● **What the exercise asks**: Once you find the line with "05:00: 18.89 -> none" in the entries below, return exactly every line from it through the line with "7:00 p.m.: none -> 18.56".
·····
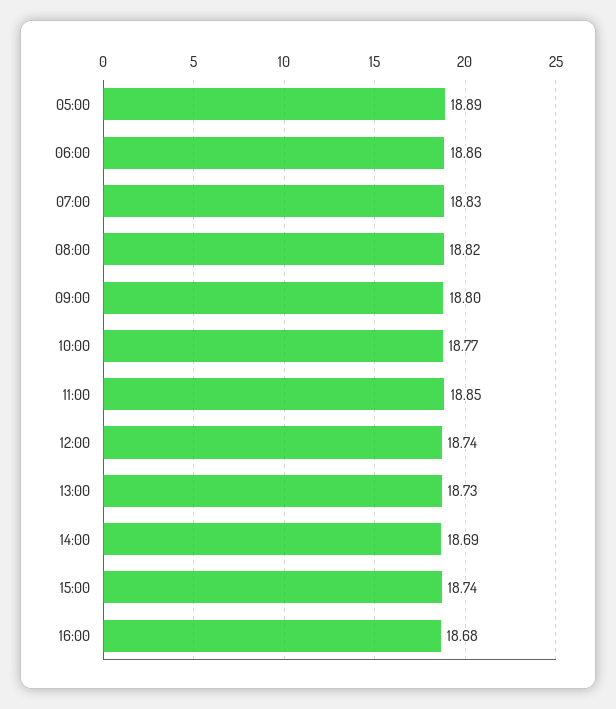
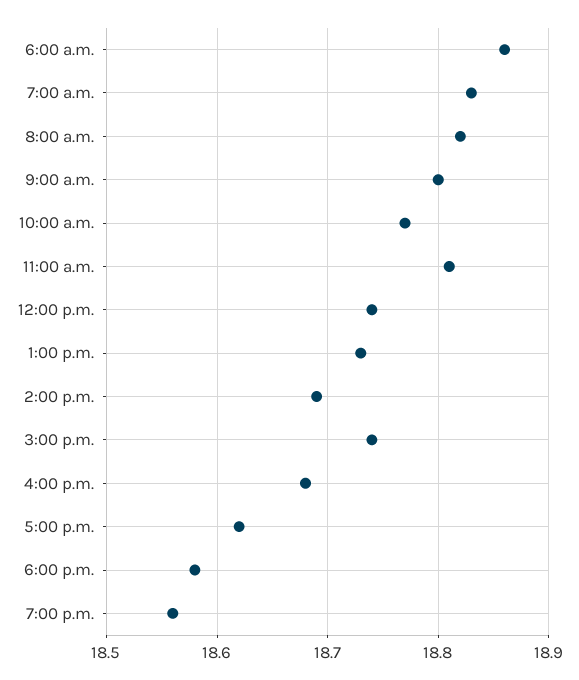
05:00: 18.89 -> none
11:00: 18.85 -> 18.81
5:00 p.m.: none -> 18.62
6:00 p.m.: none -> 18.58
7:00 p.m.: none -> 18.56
·····
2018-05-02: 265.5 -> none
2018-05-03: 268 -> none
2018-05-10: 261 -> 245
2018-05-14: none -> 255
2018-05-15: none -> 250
·····
● **Answer box**:
05:00: 18.89 -> none
11:00: 18.85 -> 18.81
5:00 p.m.: none -> 18.62
6:00 p.m.: none -> 18.58
7:00 p.m.: none -> 18.56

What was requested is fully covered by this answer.